* [Task input]
|---|

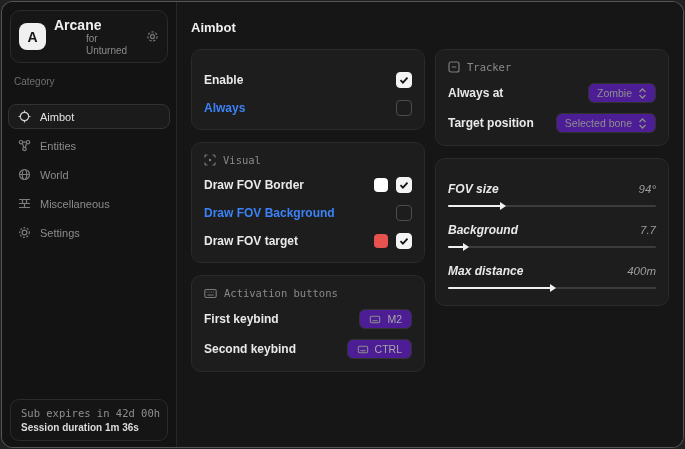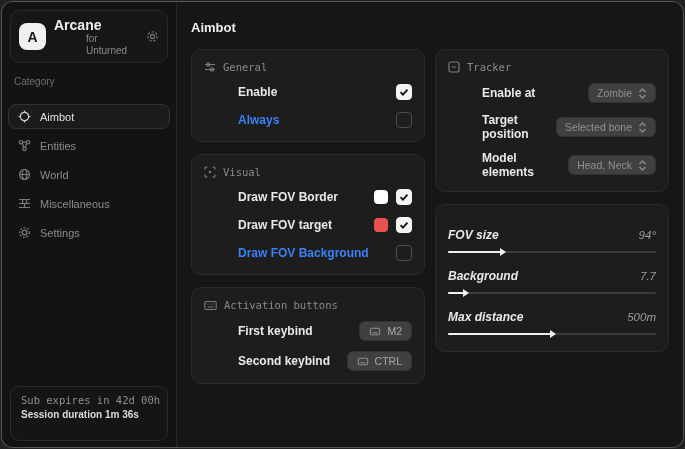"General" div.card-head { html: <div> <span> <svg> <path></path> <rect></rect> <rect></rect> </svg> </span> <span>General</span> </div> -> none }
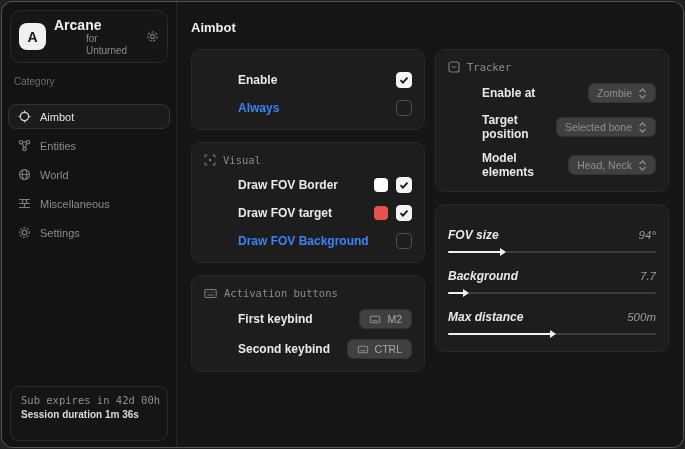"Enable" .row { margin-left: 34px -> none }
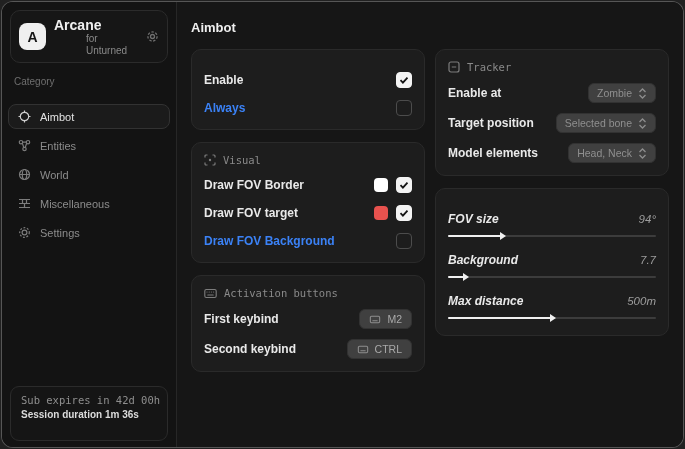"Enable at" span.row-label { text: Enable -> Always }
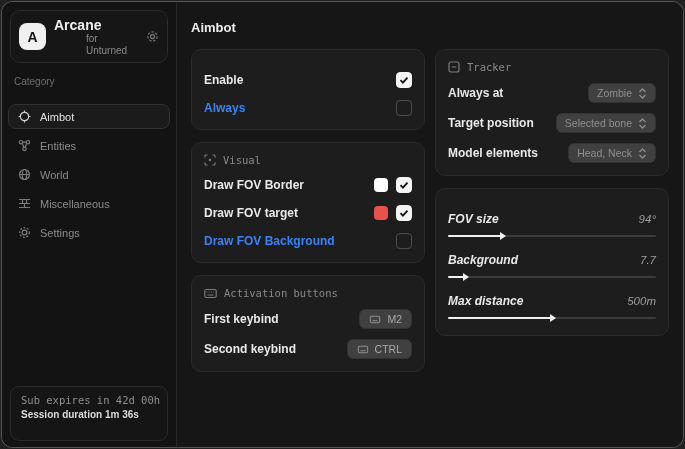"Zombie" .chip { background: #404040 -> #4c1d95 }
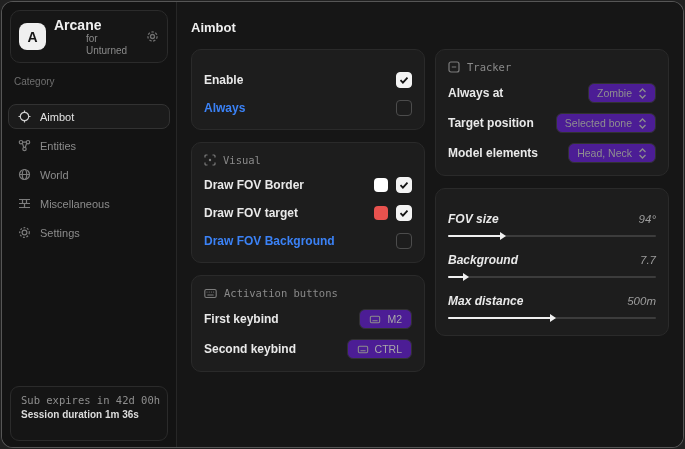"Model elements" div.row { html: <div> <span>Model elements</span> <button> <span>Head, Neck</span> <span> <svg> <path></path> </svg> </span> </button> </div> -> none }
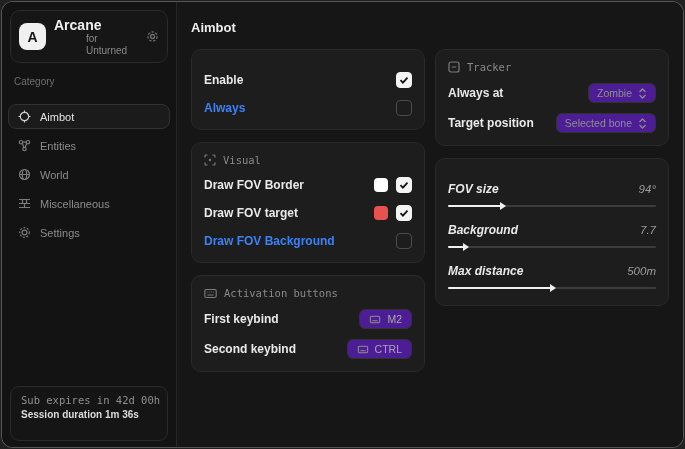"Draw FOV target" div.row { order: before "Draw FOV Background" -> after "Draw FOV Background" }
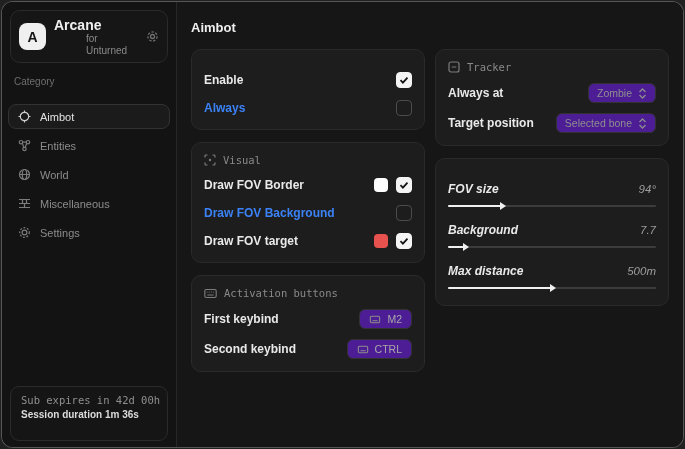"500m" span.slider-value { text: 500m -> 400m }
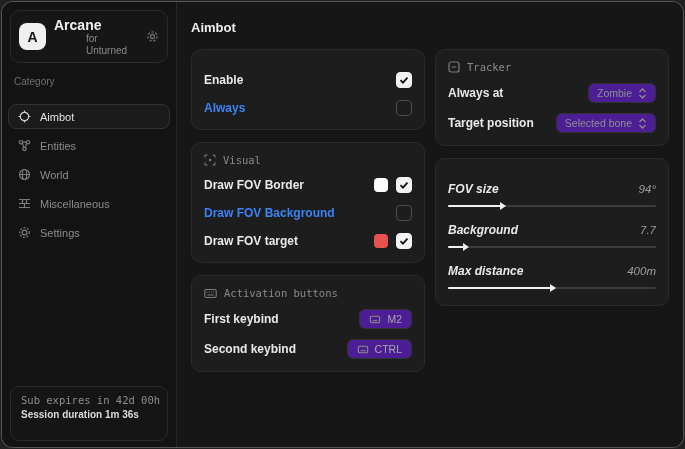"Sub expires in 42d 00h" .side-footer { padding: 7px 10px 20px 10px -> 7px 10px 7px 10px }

|---|

* [Activity] The response must match the listing exactly, except that pictures are removed.

* [Result]
"General" div.card-head { html: <div> <span> <svg> <path></path> <rect></rect> <rect></rect> </svg> </span> <span>General</span> </div> -> none }
"Enable" .row { margin-left: 34px -> none }
"Enable at" span.row-label { text: Enable -> Always }
"Zombie" .chip { background: #404040 -> #4c1d95 }
"Model elements" div.row { html: <div> <span>Model elements</span> <button> <span>Head, Neck</span> <span> <svg> <path></path> </svg> </span> </button> </div> -> none }
"Draw FOV target" div.row { order: before "Draw FOV Background" -> after "Draw FOV Background" }
"500m" span.slider-value { text: 500m -> 400m }
"Sub expires in 42d 00h" .side-footer { padding: 7px 10px 20px 10px -> 7px 10px 7px 10px }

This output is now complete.